The Servants of India Society is a social reform organisation that was formed in Pune, Maharashtra, on June 12, 1905 by Gopal Krishna Gokhale, to harness the youth to patriotic service. He left the Deccan Education Society to form this association. Along with him were a small group of educated Indians, as Natesh Appaji Dravid, Gopal Krishna Deodhar, Surendra Nath Banerjee, and Anant Patwardhan who wanted to promote social and human development and overthrow the British rule in India.

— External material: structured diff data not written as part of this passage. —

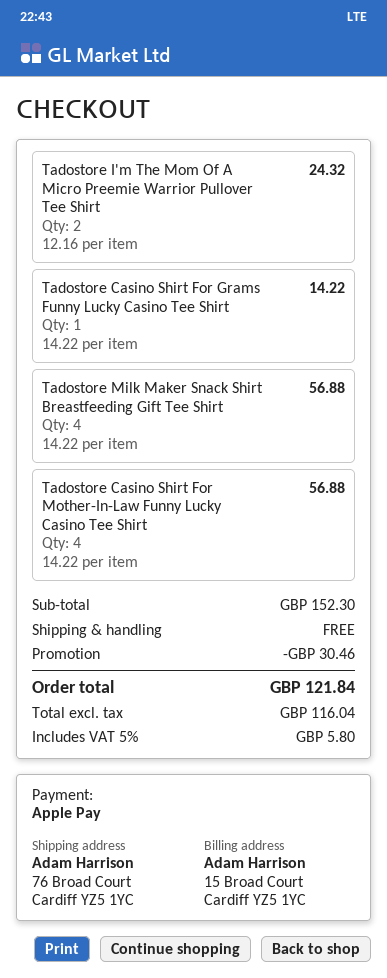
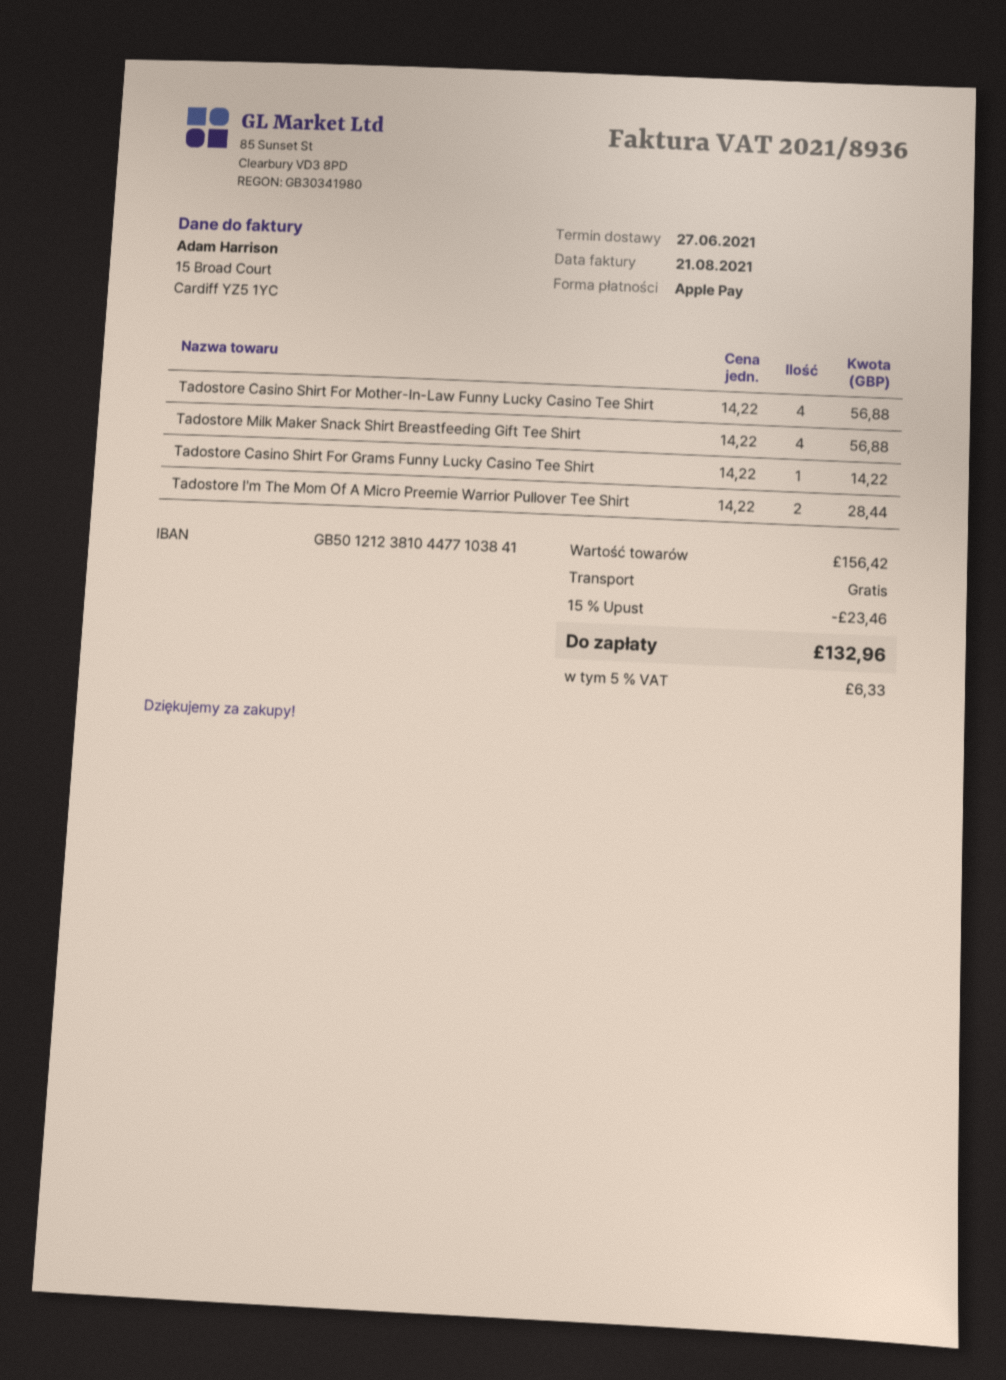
Tadostore I'm The Mom Of A Micro Preemie Warrior Pullover Tee Shirt: 2 x 12.16 = 24.32 -> 2 x 14.22 = 28.44
subtotal: 152.30 -> 156.42
discount: 30.46 -> 23.46
tax: 5% = 5.80 -> 5% = 6.33
total: 121.84 -> 132.96

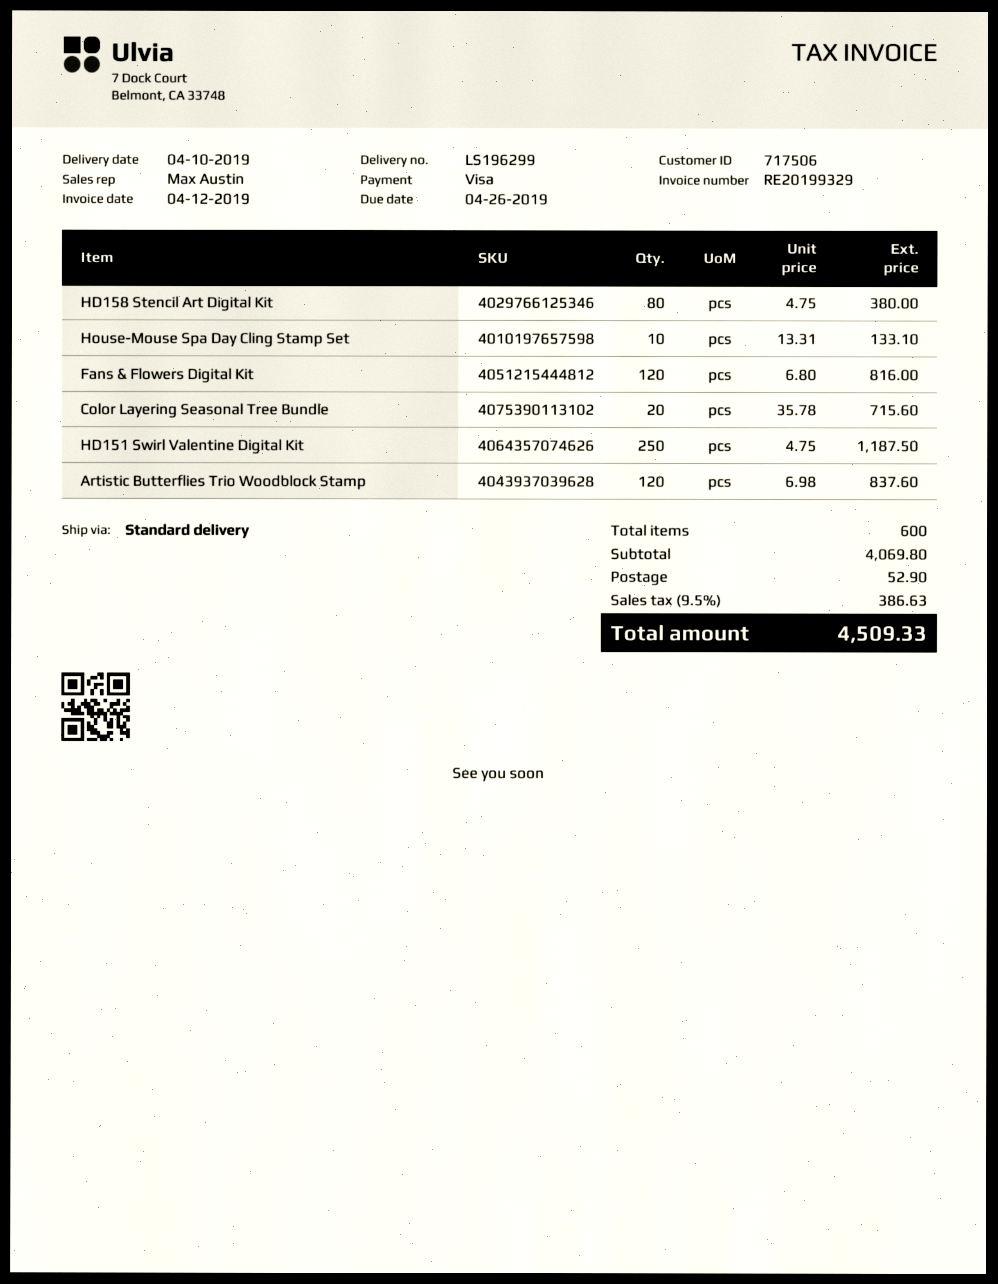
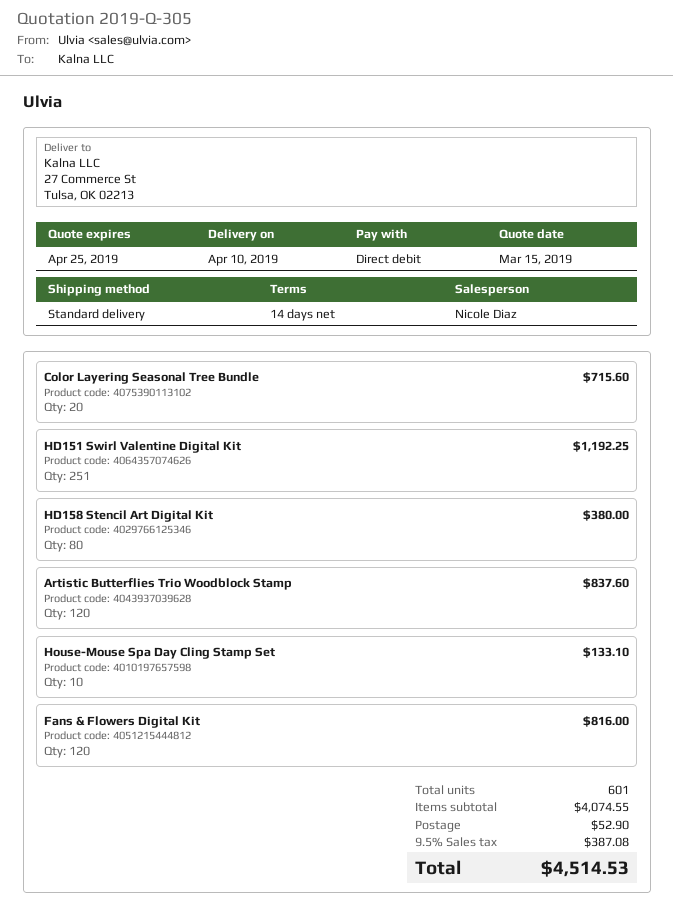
sales rep: Max Austin -> Nicole Diaz
payment method: Visa -> direct debit
HD151 Swirl Valentine Digital Kit: 250 for 1187.50 -> 251 for 1192.25
total quantity: 600 -> 601
subtotal: 4069.80 -> 4074.55
tax: 9.5% = 386.63 -> 9.5% = 387.08
total: 4509.33 -> 4514.53

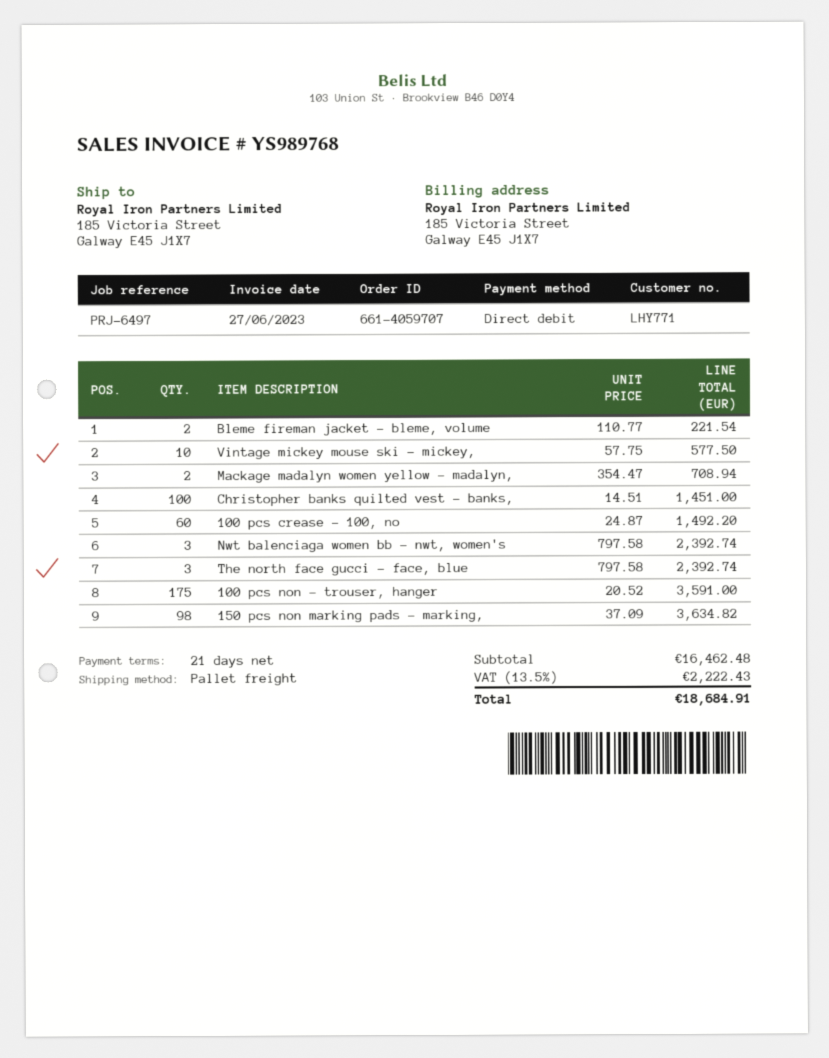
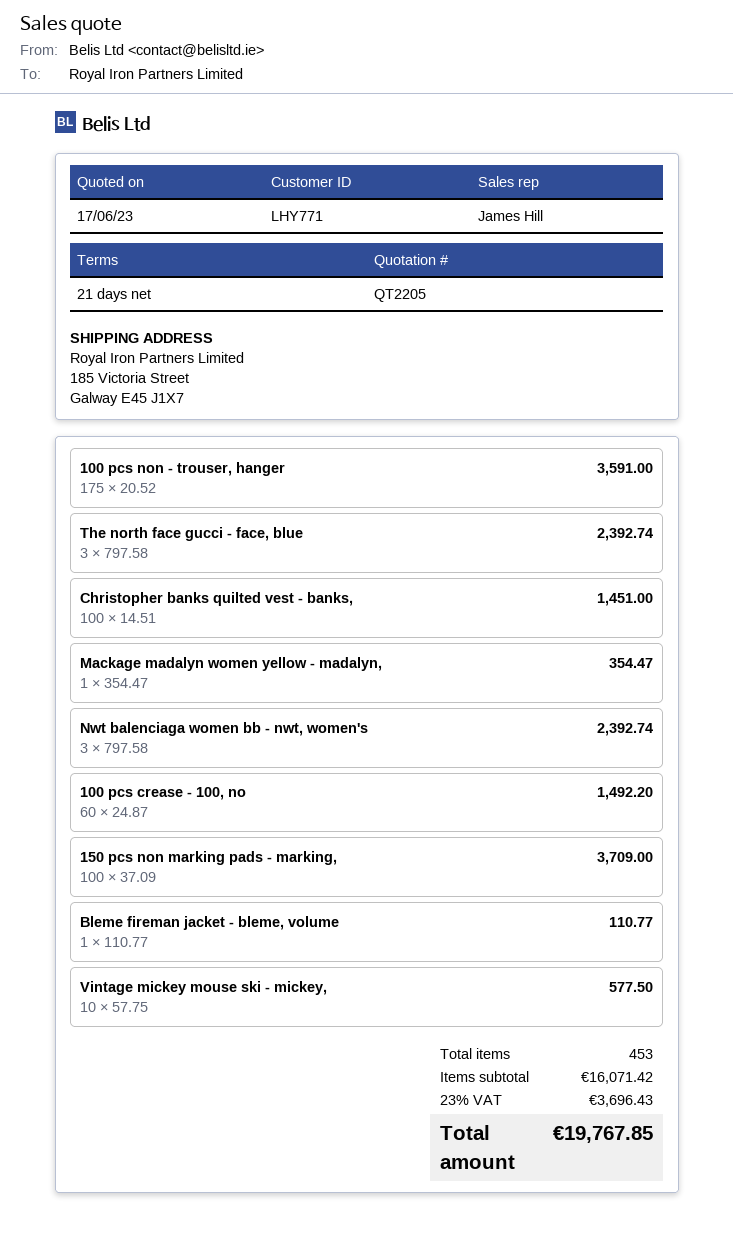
Bleme fireman jacket - bleme, volume: 2 x 110.77 = 221.54 -> 1 x 110.77 = 110.77
Mackage madalyn women yellow - madalyn,: 2 x 354.47 = 708.94 -> 1 x 354.47 = 354.47
150 pcs non marking pads - marking,: 98 x 37.09 = 3634.82 -> 100 x 37.09 = 3709.00
subtotal: 16462.48 -> 16071.42
tax: 13.5% = 2222.43 -> 23% = 3696.43
total: 18684.91 -> 19767.85

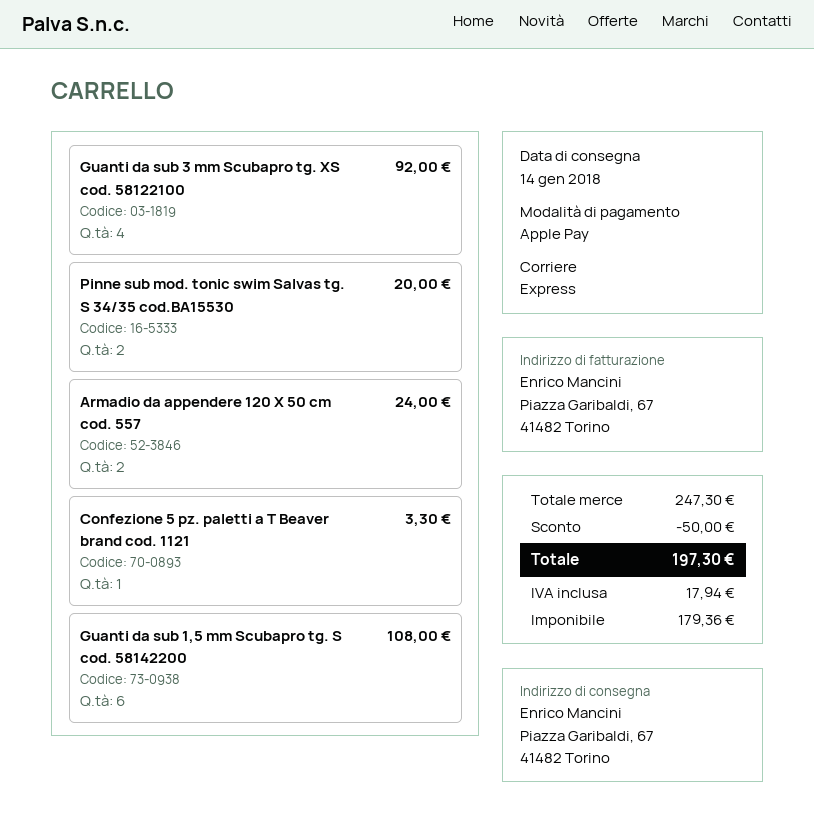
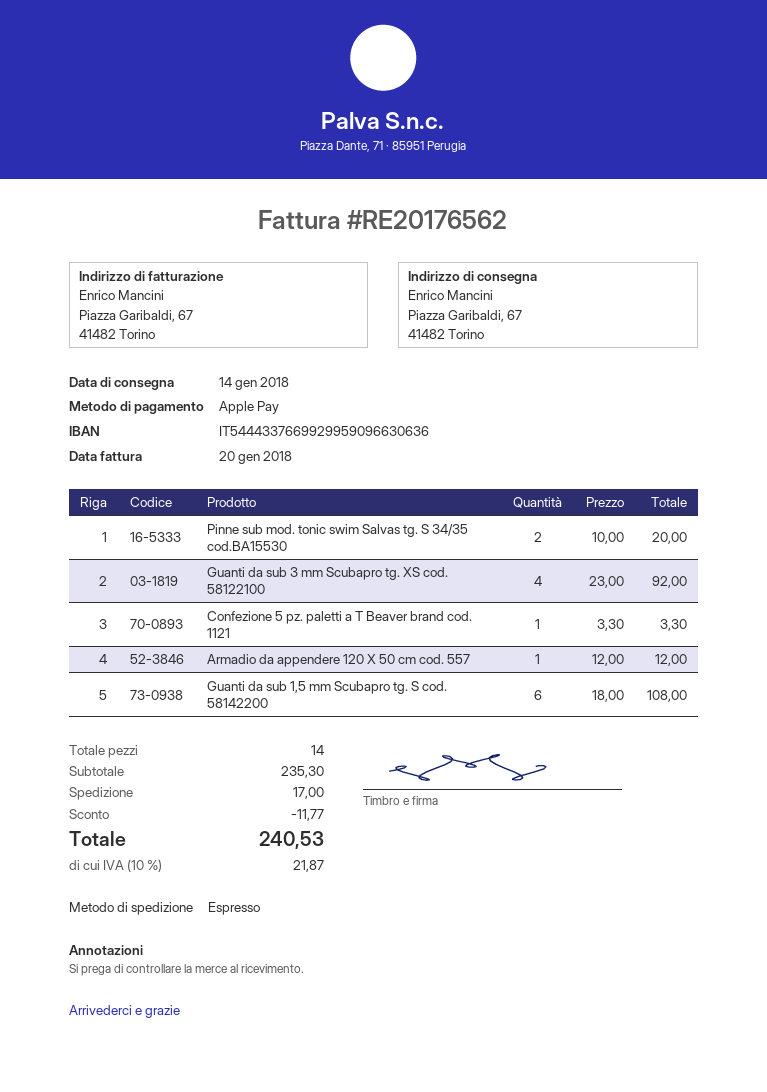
Armadio da appendere 120 X 50 cm cod. 557: 2 for 24.00 -> 1 for 12.00
subtotal: 247.30 -> 235.30
discount: 50.00 -> 11.77
shipping: none -> 17.00
tax: 17.94 -> 21.87
total: 197.30 -> 240.53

The Society was established on the conviction that true liberation of the masses could only be achieved through the committed efforts of a group of selfless, dedicated, and intelligent individuals who would devote their lives to the service of the nation and the upliftment of its most vulnerable communities. The Society’s volunteers were trained to serve as nationalist missionaries, taking vows of renunciation and forsaking all notions of selfishness, pride, and personal recognition. With a deep sense of duty, they committed themselves fully to their work and the service of the nation. The Society emphasized holistic nation-building through initiatives in education, social welfare, and the upliftment of marginalized and underprivileged communities. Its mission extended beyond economic and political realms, encompassing a broad spectrum of social issues aimed at fostering inclusive and sustainable progress.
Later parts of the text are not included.